There are so many different kinds of love stories in this life journey. I’ve been so privileged to witness some of the most beautiful memories. I bet you have your own memories as you think about those couples in your life who made such an impact.
I am proud of my name, Hettie, and proud to be called Het or Hettie. I was named after my aunt Hettie; a beautiful, strong, intelligent, courageous woman who many admired in the North Thompson.
Aunt Het and uncle Bob Miller raised my cousins, Anne and Peter, at Murtle Lake in a small cabin in the early years. Murtle Lake is located in Wells Gray Park on the Blue River side of the park.
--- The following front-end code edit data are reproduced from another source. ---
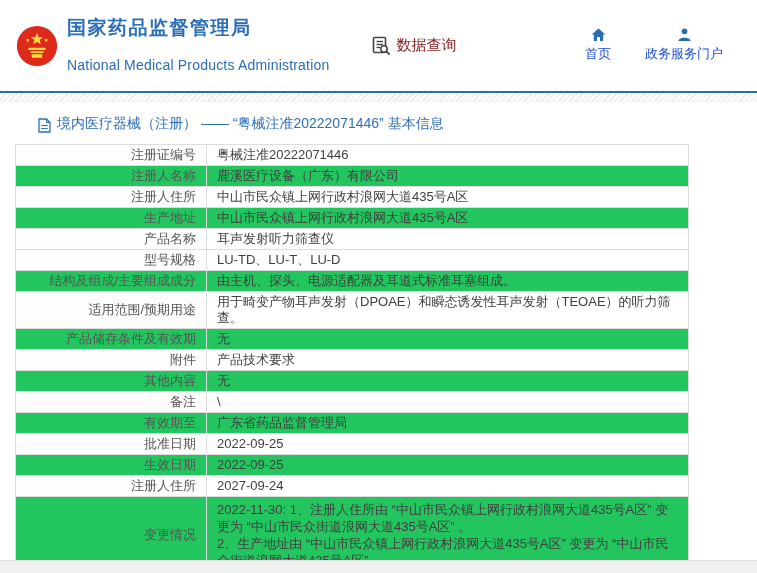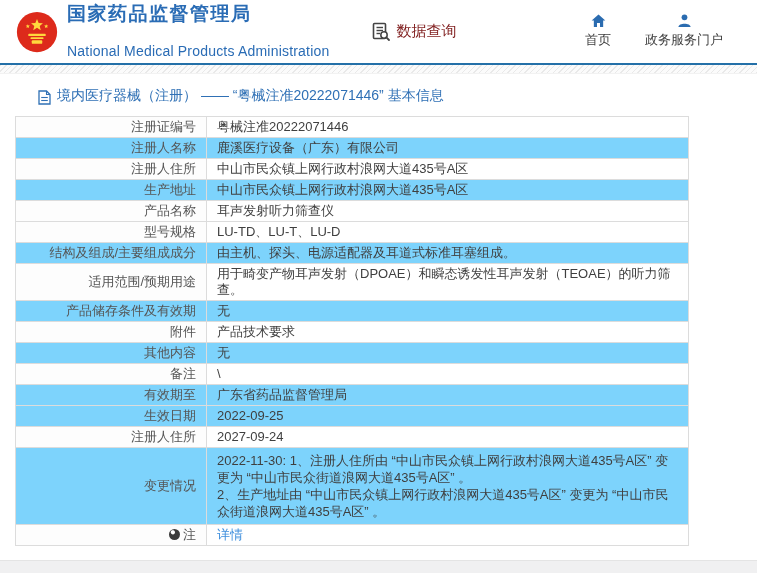"国家药品监督管理局" .header { padding: 4px 16px -> 18px 16px }
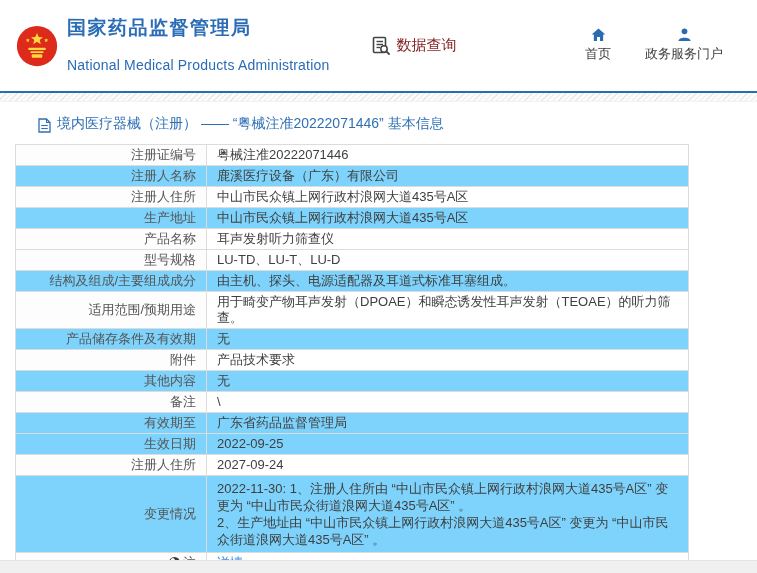"首页" .nav-item { color: #404040 -> #1d4ed8 }
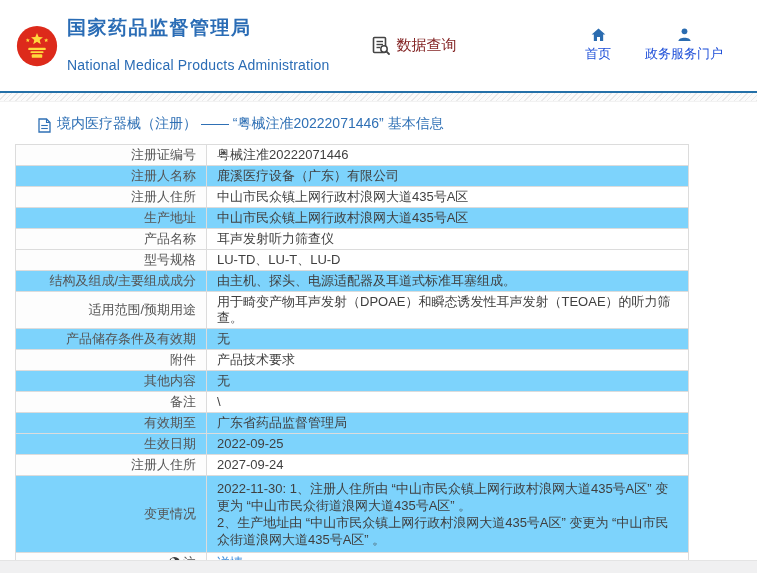"注册人名称" tr.alt td { background: #7dd3fc -> #22c55e }
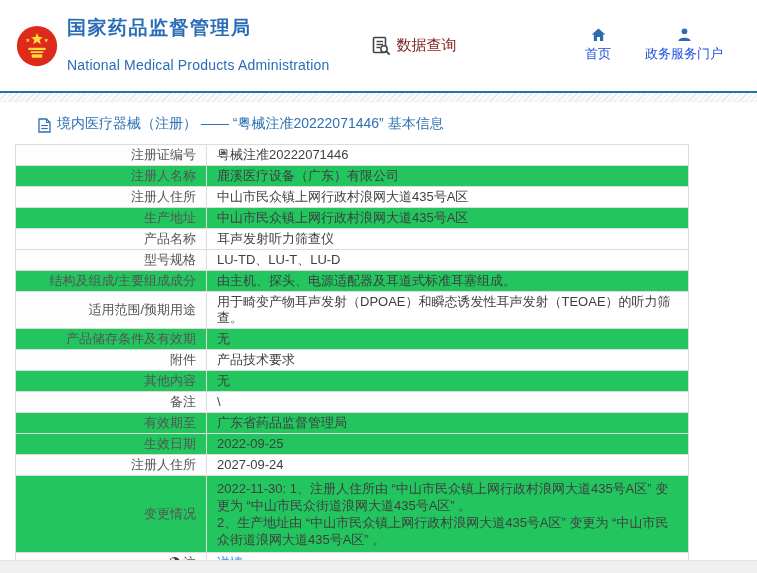"批准日期" tr { html: none -> <tr> <td>批准日期</td> <td>2022-09-25</td> </tr> }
She and uncle Bob were a truly remarkable love story.
As the story goes, uncle Bob’s parents, Otto and Gertie Miller, owned what was then known as the ranch — a family homestead and farm bordering Dutch Lake in Clearwater. Our great aunt Grace McGaw and her partner, Dorothy Bell, were retired journalists from the Vancouver Sun and had the vision of turning the ranch into an exclusive resort, which they fulfilled and named Dutch Lake Resort.
On the surface, the two partners said they were partners in business only; however, as time evolved, we realized they, too, had a wonderful love story of their own, sharing life, love and the dream of the resort becoming a reality. They spent their lives together, dedicated to offering the highest degree of hospitality at the base of Wells Gray Park. Their ashes are scattered on our family hill in Clearwater with many other family members there as well.
Not long after buying the resort from Otto and Gertie, who owned more land across the lake and moved there after selling ‘the ranch’ to our aunts, our mother, Mary, and her younger sister, Hettie, moved to Clearwater to work for the aunts at the resort. As we were told the story growing up, uncle Bob’s parents nudged him on the regular, telling him he’d better get back across the lake because there were two very pretty single girls working at the ranch now.
“Who was I to ignore the good advice from my parents?” uncle Bob would smile when telling us the story again, saying, “I’d paddle or row over to visit often. It wasn’t long before the question was asked, and we married there on the lawn of the resort. Best decision I ever made.”
Our mother, Mary, was maid of honour, and the day was perfect, according to aunt Het. They began a life living off the land — their early years at Murtle Lake. They were often flown in by float plane and stayed in touch via ham radio when needing to call out or hiking in; portaging their canoe and paddling the rest of the way in summer; and snowshoeing, skiing or later on travelling to the cabin by snow-machine. It would be years later, when our cousins, Anne and Peter, needed what they felt was public schooling, that the family moved to Mountain Terrace and started a beautiful nursery there.
There is no argument in the valley when I say that uncle Bob was the Johnny Appleseed of the North Thompson Valley, an expert gardener in every sense of the word. Aunt Hettie was a bird and butterfly expert in her own right, documenting birds, butterflies, and moths for the University of British Columbia. She was also an excellent taxidermist and could hold her own hunting and fishing alongside any man in the bush. She and our mother often took pack horses into Wells Gray Park when working for our aunts, with guests for overnight trail rides and campouts. Quite often they were joined by Ida DeKelver with her mules on those trips.
Aunt Hettie and uncle Bob loved their land — a legacy from his parents and grandparents, growing flowers, fruits, vegetables, and trees. Many in the valley still remember their winter treks to aunt Hettie and uncle Bob’s to get their Christmas trees each year, which usually came with some of uncle Bob’s locally famous deluxe caramel, a nice hot cup of wood-stove tea or hot cocoa and possibly some of his Scottish shortbread.
Even though these two remarkable humans rarely showed public displays of affection, the love was unmistakable, and their partnership in caring for their own land was so impressive. Aunt Hettie owned her own bulldozer and performed all the mechanics on their vehicles, and uncle Bob was an amazing cook and baker. He was very social, always entertaining whoever happened up to the place and aunt Het was known to be a little more introverted, often ducking out of sight when a vehicle could be heard approaching, but once company arrived, a gracious hostess.
Aunt Hettie left suddenly of ovarian cancer within three months of diagnosis. Uncle Bob lived for quite a few years following her passing, speaking of her often with colourful tales of their early years together. He was known in the valley as a charmer and had many female life friends bringing him baking, taking him out to lunch and visiting often until he headed up the heavenly trail to find aunt Het once again.
This, an undeniable lifelong love story that brings me joy to share with you just before Valentine’s Day this year, from their niece, who used to be called Little Het.